_WHAT THIS TASK INVOLVES:_ In this exercise, print only the lines of the records below from the one with "(425, 706) none -> [675,86,751,100] poderemos" through the one with "[104,293,138,304] onde ->", inclusive. Pictures are not part of the copy.

_RECORDED DATA:_
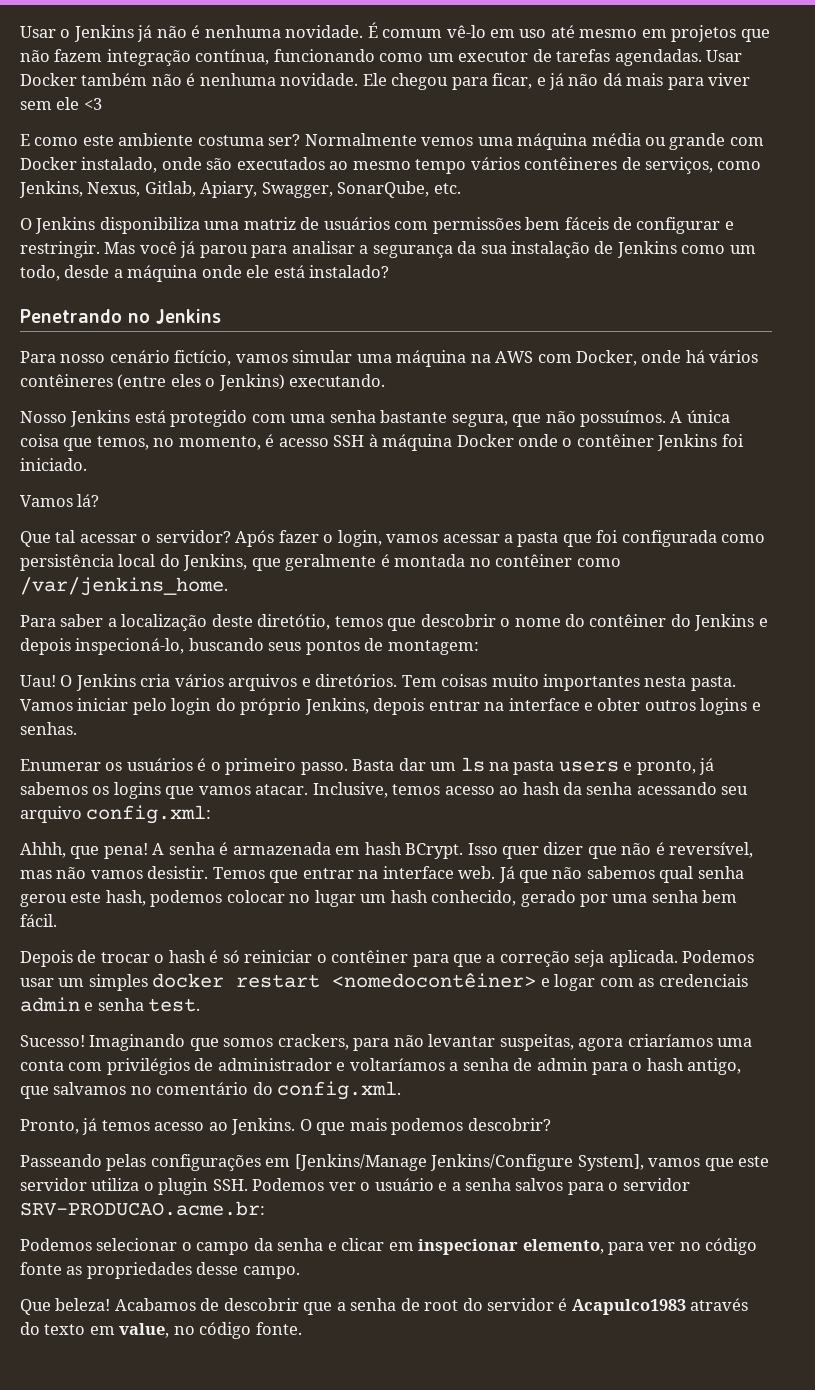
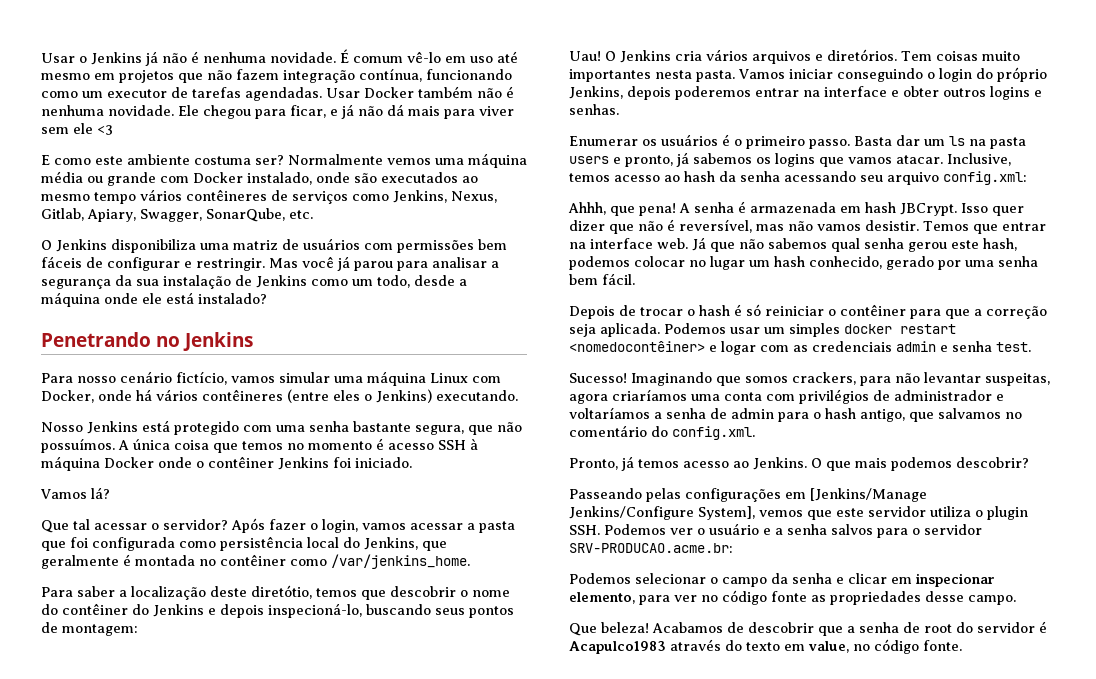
[645,157,714,174] serviços, -> [292,191,348,204] serviços
[470,351,534,363] na AWS -> [430,373,468,383] Linux
[96,436,261,450] temos, no momento, -> [242,441,372,450] temos no momento
[132,698,167,715] pelo -> [837,68,935,82] conseguindo o
(425, 706) none -> [675,86,751,100] poderemos
[405,843,464,859] BCrypt. -> [900,203,957,216] JBCrypt.
[648,1158,701,1167] vamos -> [759,510,803,517] vemos

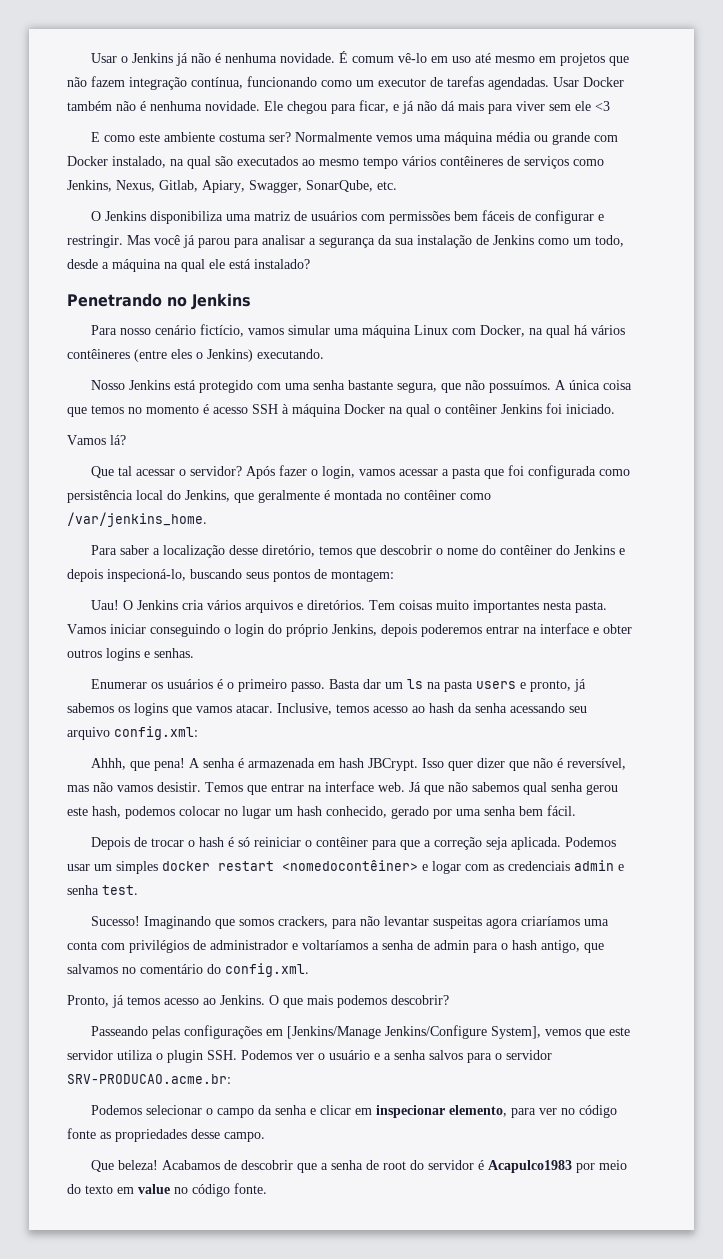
[316,172,350,183] onde -> [170,156,211,169] na qual
[104,293,138,304] onde -> [164,259,205,272] na qual
[98,390,132,401] onde -> [529,325,571,338] na qual
[158,457,192,468] onde -> [389,404,430,417] na qual
[210,585,312,599] deste diretótio, -> [229,545,316,557] desse diretório,
[985,373,1050,386] suspeitas, -> [433,916,483,929] suspeitas
[670,639,721,651] através -> [576,1160,628,1173] por meio
[808,641,849,653] value, -> [138,1184,170,1194] value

_EXERCISE ANSWER:_
(425, 706) none -> [675,86,751,100] poderemos
[405,843,464,859] BCrypt. -> [900,203,957,216] JBCrypt.
[648,1158,701,1167] vamos -> [759,510,803,517] vemos

[316,172,350,183] onde -> [170,156,211,169] na qual
[104,293,138,304] onde -> [164,259,205,272] na qual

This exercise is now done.